Exhaled Nitric Oxide and Exercise in Stable COPD Patients*

Enrico Clini, MD, FCCP; Luca Bianchi, MD; Michele Vitacca, MD; Roberto Porta, MD; Katia Foglio, MD and Nicolino Ambrosino, MD, FCCP

* From the Pulmonary Division, Lung Function Unit, Fondazione S. Maugeri IRCCS, Gussago (Brescia), Italy.

Correspondence to: Enrico Clini, MD, FCCP, Fondazione Maugeri IRCCS, Via Pinidolo 23, 25064 Gussago (Bs). Italy; e-mail fsm.g2@numerica.it

Study objective: To evaluate exhaled nitric oxide (eNO) during exercise in patients with stable COPD.
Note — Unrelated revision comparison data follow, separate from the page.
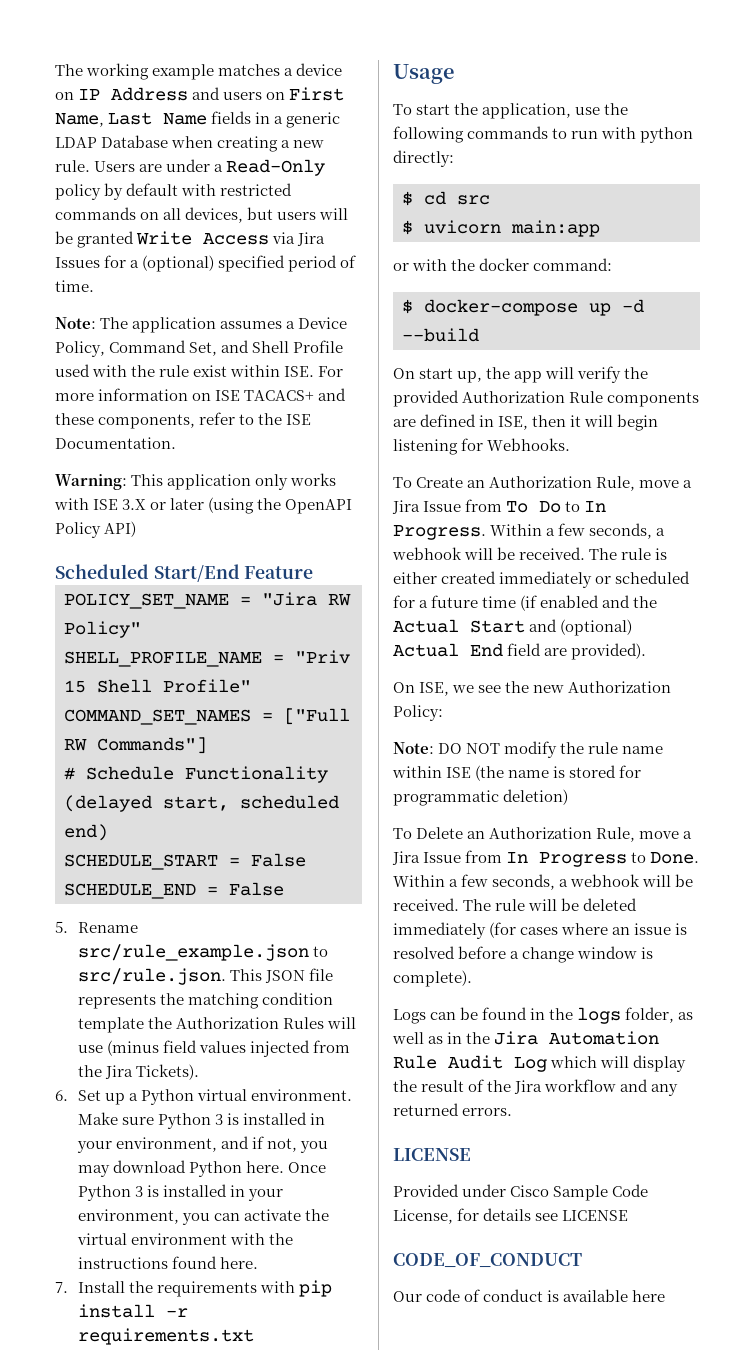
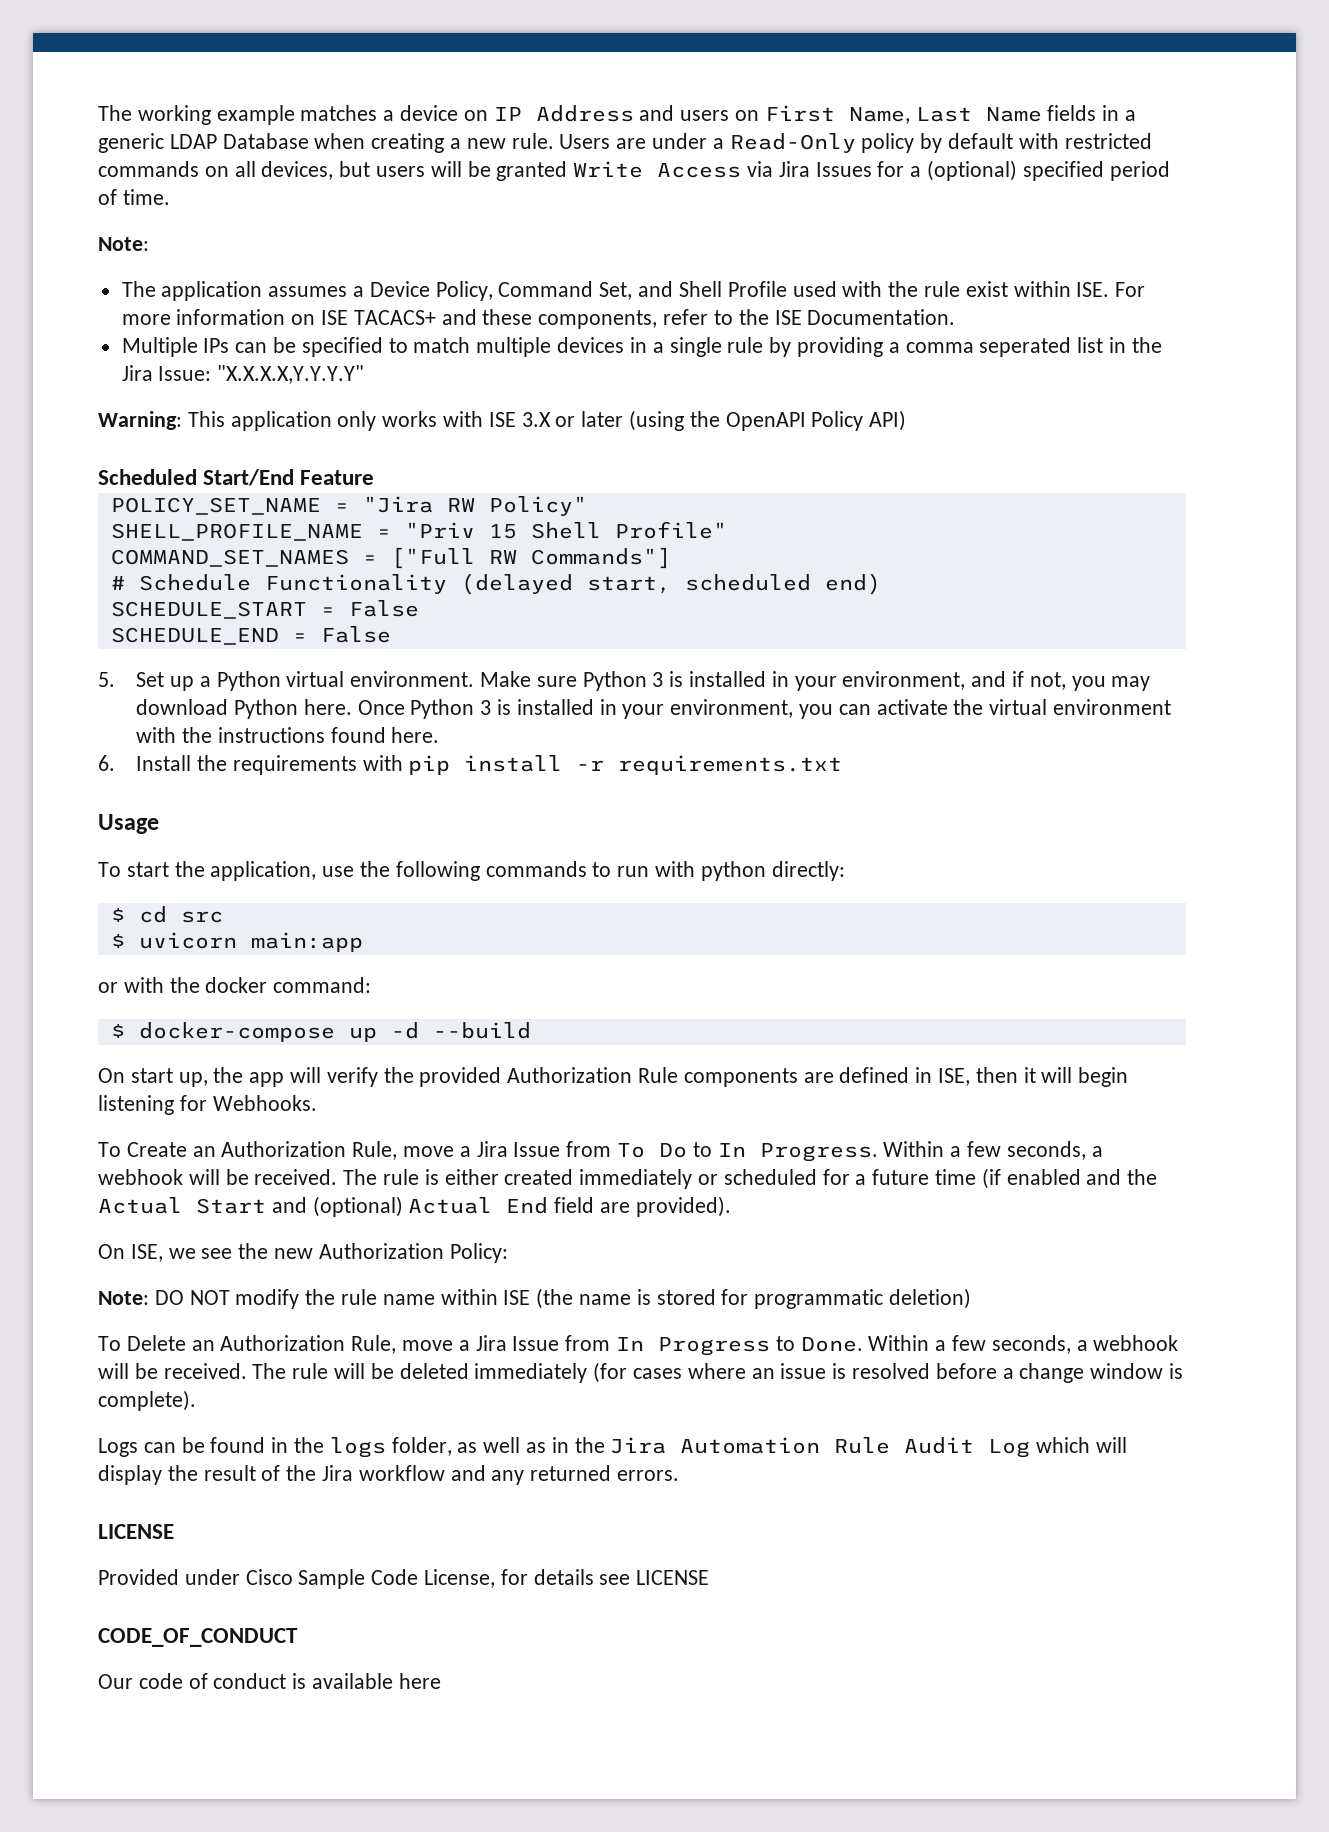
  Users are under a Read-Only policy by default with restricted commands on all devices, but users will be granted Write Access via Jira Issues for a (optional) specified period of time.
- Note: The application assumes a Device Policy, Command Set, and Shell Profile used with the rule exist within ISE. For more information on ISE TACACS+ and these components, refer to the ISE Documentation.
+ Note:
+ The application assumes a Device Policy, Command Set, and Shell Profile used with the rule exist within ISE. For more information on ISE TACACS+ and these components, refer to the ISE Documentation.
+ Multiple IPs can be specified to match multiple devices in a single rule by providing a comma seperated list in the Jira Issue: "X.X.X.X,Y.Y.Y.Y"
- 5. Rename src/rule_example.json to src/rule.json. This JSON file represents the matching condition template the Authorization Rules will use (minus field values injected from the Jira Tickets).
- 6. Set up a Python virtual environment.
+ 5. Set up a Python virtual environment.
- 7. Install the requirements with pip install -r requirements.txt
+ 6. Install the requirements with pip install -r requirements.txt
Setting: Outpatient evaluation in a rehabilitation center.

Patients: Eleven consecutive male patients with stable COPD (age, 65 ± 6 years; FEV1, 56 ± 10% predicted). Eight healthy (six men; age, 51 ± 16 years) nonsmoking, nonatopic volunteers served as control subjects.

Methods: In each subject, a symptom-limited cycle ergometry test was performed by monitoring eNO with the tidal-breath method to assess eNO concentration (FENO) and output (NO) at rest, peak exercise, and recovery time.

Results: Resting FENO (9.8 ± 5.1 and 14.1 ± 6.3 parts per billion, respectively) and NO (4.2 ± 2.0 and 5.9 ± 3.4 nmol/min, respectively) were lower, although not significantly, in COPD patients than in control subjects. In both groups, FENO significantly decreased whereas NO significantly increased during exercise. Both variables returned to baseline during the recovery time. Peak exercise NO, but not FENO, was significantly lower in COPD patients than in control subjects (7.9 ± 5.4 and 12.7 ± 6.0 nmol/min, respectively, p < 0.05). The rise in NO was weakly correlated to oxygen consumption (O2) both in control subjects (r = 0.31, p = 0.002) and in COPD patients (r = 0.22, p = 0.03). FENO showed an inverse correlation to O2 in both groups (r = -0.53, p = 0.000; r = -0.31, p = 0.003 in control subjects and COPD patients, respectively).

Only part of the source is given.